À la tête même de Champigny, le choc n’avait pas été moins rude. Les compagnies du 42e disposées dans les deux parcs, s’étaient vues assaillies et débordées avant d’avoir pu se reconnaître. Quelques-unes s’étaient repliées, d’autres se retranchaient dans les jardins et opposaient une indomptable résistance. Une de ces compagnies tint six heures durant sans reculer, épuisant ses munitions jusqu’à la dernière cartouche, se voyant réduite à quinze hommes. Les Prussiens avaient pris les premières maisons et essayaient de s’avancer à travers les murs ; mais on leur opposait le même travail de sape et de cheminement. On se fusillait de maison à maison, d’un côté de la rue à l’autre.

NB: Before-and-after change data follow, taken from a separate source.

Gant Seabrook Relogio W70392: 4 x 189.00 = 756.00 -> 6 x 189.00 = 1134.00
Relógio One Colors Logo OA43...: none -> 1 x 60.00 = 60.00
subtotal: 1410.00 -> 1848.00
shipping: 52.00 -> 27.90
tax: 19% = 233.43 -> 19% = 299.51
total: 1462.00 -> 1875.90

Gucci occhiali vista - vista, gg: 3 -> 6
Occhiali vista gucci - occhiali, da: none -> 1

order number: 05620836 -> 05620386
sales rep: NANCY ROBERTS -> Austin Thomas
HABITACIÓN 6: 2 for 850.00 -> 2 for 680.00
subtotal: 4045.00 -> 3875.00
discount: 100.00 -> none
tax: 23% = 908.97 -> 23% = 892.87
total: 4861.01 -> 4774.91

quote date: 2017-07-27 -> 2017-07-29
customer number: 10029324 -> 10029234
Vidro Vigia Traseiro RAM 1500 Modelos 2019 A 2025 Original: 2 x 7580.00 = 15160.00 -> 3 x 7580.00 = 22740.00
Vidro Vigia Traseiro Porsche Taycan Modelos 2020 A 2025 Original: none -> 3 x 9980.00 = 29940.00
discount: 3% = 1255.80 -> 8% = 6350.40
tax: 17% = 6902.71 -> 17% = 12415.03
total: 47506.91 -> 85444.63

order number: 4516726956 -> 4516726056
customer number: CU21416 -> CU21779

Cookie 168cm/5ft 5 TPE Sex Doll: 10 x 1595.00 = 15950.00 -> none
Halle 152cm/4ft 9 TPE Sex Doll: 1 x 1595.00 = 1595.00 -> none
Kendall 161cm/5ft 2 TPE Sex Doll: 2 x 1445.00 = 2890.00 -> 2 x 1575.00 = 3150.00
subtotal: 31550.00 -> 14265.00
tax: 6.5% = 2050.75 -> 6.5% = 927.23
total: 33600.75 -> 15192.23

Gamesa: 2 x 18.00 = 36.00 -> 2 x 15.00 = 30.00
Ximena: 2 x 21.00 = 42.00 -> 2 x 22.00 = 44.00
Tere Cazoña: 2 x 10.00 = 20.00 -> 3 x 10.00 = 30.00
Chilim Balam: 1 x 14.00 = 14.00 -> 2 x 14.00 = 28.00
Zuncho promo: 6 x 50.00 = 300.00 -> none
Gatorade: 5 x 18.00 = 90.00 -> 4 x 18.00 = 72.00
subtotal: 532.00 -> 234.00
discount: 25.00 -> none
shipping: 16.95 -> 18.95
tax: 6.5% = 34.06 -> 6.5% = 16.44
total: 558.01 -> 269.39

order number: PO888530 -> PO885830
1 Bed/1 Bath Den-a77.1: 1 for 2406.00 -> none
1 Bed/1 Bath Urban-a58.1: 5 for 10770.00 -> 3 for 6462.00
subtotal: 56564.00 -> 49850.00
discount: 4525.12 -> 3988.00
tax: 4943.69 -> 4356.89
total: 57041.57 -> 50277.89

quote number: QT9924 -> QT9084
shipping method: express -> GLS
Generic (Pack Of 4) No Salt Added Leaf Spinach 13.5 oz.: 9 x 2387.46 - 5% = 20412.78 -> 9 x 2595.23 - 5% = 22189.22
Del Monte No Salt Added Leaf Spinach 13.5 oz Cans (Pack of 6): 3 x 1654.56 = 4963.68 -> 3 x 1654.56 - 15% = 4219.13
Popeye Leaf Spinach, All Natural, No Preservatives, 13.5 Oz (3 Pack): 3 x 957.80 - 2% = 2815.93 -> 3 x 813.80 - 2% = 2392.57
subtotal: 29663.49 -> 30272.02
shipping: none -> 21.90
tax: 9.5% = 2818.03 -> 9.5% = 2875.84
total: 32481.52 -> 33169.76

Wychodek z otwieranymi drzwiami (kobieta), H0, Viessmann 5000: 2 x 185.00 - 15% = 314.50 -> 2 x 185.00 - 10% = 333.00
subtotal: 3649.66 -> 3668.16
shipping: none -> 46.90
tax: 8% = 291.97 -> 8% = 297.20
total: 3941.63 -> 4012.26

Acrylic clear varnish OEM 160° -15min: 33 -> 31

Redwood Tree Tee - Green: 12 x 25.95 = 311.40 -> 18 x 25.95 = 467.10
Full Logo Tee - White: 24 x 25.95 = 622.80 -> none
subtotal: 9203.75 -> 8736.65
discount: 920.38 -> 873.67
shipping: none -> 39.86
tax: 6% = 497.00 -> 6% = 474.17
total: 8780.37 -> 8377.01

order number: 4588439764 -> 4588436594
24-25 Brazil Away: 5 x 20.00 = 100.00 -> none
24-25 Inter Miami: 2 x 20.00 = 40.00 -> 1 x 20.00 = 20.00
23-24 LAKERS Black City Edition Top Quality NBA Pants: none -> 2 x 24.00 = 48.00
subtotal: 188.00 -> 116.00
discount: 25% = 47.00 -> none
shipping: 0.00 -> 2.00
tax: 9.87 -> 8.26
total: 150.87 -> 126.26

Pendant ce temps, on avait disposé dans l’intérieur du village des lignes successives de défense contre

  1. La batterie Buloz perdit le capitaine en second, blessé mortellement, les deux lieutenans grièvement blessés, 23 sous-officiers et canonniers hors de combat, 32 chevaux tués. Une autre batterie, celle du capitaine de Chalain, placée près de la route de Villiers, subissait le 30 novembre et le 2 décembre une perte de 43 hommes et 71 chevaux. La batterie de mitrailleuses du capitaine Tremoulet perdait tous ses officiers. Nos artilleurs, dans ces deux journées, firent très bravement leur devoir, suivant en cela l’exemple de leurs chefs, le général Frébault, commandant en chef de l’artillerie de la 2e armée, le général Boissonnet, qui l’un et l’autre furent blessés.